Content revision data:
******************************

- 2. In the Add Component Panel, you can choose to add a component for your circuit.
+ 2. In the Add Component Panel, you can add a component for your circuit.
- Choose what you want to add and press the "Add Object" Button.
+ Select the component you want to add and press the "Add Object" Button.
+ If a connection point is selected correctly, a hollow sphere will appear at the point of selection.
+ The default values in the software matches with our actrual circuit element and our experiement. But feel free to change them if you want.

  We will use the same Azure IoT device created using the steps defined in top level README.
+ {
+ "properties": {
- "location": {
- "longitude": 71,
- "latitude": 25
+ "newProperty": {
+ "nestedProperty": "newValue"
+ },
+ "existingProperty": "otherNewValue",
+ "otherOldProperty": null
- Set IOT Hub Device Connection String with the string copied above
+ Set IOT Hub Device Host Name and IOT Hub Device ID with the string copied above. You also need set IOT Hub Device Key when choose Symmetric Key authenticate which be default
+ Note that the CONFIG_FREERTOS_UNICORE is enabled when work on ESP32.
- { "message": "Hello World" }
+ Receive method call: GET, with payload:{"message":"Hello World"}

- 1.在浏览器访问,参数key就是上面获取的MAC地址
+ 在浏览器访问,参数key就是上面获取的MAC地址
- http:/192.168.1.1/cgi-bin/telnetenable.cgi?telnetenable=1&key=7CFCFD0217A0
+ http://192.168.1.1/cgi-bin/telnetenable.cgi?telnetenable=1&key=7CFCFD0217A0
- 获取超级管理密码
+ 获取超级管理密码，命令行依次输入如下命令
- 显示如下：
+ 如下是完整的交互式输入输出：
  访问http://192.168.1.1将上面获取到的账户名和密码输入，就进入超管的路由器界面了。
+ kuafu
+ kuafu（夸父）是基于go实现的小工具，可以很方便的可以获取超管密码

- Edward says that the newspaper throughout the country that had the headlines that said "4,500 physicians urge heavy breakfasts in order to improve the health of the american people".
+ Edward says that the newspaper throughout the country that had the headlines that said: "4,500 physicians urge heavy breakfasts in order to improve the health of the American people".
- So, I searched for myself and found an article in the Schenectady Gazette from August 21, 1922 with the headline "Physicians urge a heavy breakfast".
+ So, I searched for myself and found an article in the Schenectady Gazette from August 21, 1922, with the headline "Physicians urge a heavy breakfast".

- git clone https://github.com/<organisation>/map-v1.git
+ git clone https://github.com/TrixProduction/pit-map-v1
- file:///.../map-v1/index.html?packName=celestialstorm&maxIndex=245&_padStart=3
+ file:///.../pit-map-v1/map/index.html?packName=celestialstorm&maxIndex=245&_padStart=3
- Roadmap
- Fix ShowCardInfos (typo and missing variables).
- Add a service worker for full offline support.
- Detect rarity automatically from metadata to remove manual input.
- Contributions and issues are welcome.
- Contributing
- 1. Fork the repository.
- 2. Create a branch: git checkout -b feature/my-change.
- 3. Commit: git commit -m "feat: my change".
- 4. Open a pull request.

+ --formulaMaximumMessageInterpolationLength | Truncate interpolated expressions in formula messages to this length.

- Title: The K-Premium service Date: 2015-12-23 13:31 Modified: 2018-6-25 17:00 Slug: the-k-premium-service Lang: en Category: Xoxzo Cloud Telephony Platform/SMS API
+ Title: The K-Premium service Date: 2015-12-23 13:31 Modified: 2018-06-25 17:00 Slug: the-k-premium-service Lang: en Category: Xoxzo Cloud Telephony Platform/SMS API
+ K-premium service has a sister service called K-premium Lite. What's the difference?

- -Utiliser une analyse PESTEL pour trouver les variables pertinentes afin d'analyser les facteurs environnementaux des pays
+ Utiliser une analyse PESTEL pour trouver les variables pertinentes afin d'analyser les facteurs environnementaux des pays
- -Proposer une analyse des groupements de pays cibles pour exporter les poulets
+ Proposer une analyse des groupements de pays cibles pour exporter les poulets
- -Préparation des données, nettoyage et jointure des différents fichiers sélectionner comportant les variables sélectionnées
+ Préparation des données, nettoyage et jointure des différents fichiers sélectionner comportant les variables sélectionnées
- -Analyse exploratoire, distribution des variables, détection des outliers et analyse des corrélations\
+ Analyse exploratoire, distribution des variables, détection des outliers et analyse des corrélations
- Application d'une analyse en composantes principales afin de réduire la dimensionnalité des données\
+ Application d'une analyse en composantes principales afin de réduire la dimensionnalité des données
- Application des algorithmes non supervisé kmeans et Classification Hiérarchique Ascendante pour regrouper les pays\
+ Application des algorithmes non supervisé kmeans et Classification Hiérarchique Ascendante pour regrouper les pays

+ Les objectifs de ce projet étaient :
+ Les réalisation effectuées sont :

******************************

● **Work order**: In the data above, find the line that contains "call: GET, with", then reproduce exactly every line from the first line through that line.

● **Answer space**:
- 2. In the Add Component Panel, you can choose to add a component for your circuit.
+ 2. In the Add Component Panel, you can add a component for your circuit.
- Choose what you want to add and press the "Add Object" Button.
+ Select the component you want to add and press the "Add Object" Button.
+ If a connection point is selected correctly, a hollow sphere will appear at the point of selection.
+ The default values in the software matches with our actrual circuit element and our experiement. But feel free to change them if you want.

  We will use the same Azure IoT device created using the steps defined in top level README.
+ {
+ "properties": {
- "location": {
- "longitude": 71,
- "latitude": 25
+ "newProperty": {
+ "nestedProperty": "newValue"
+ },
+ "existingProperty": "otherNewValue",
+ "otherOldProperty": null
- Set IOT Hub Device Connection String with the string copied above
+ Set IOT Hub Device Host Name and IOT Hub Device ID with the string copied above. You also need set IOT Hub Device Key when choose Symmetric Key authenticate which be default
+ Note that the CONFIG_FREERTOS_UNICORE is enabled when work on ESP32.
- { "message": "Hello World" }
+ Receive method call: GET, with payload:{"message":"Hello World"}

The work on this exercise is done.